[PROVIDED DATA — start]

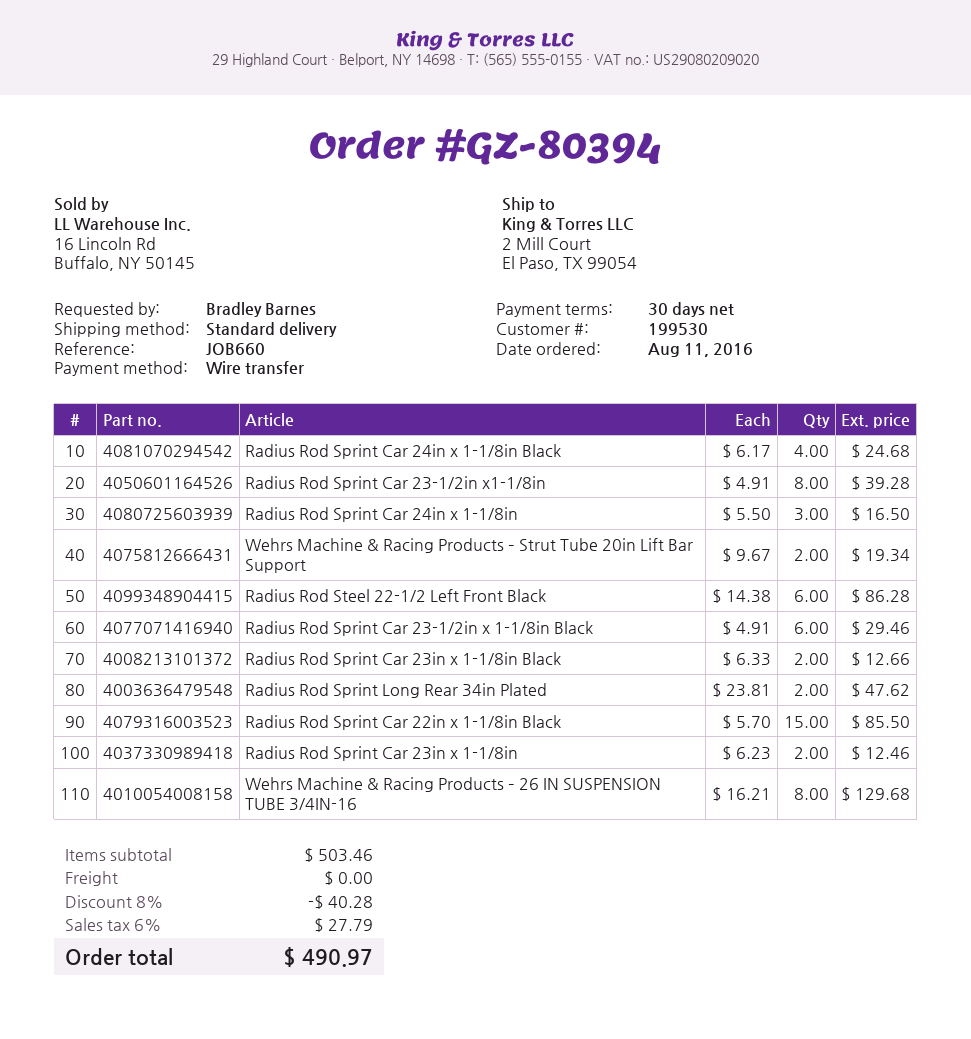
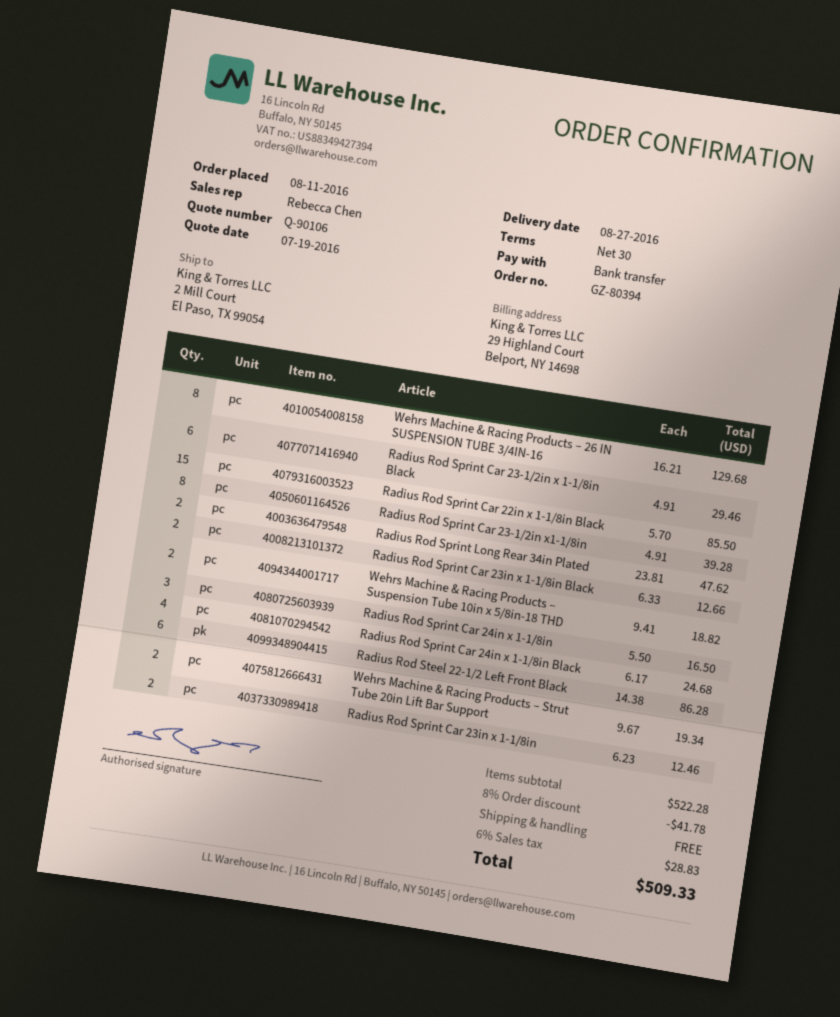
Wehrs Machine & Racing Products – Suspension Tube 10in x 5/8in-18 THD: none -> 2 x 9.41 = 18.82
subtotal: 503.46 -> 522.28
discount: 8% = 40.28 -> 8% = 41.78
tax: 6% = 27.79 -> 6% = 28.83
total: 490.97 -> 509.33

[PROVIDED DATA — finish]

■ **TASK PROMPT**: Your task is to return the entries above exactly, with no pictures.

■ **ANSWER TO THE EXERCISE**:
Wehrs Machine & Racing Products – Suspension Tube 10in x 5/8in-18 THD: none -> 2 x 9.41 = 18.82
subtotal: 503.46 -> 522.28
discount: 8% = 40.28 -> 8% = 41.78
tax: 6% = 27.79 -> 6% = 28.83
total: 490.97 -> 509.33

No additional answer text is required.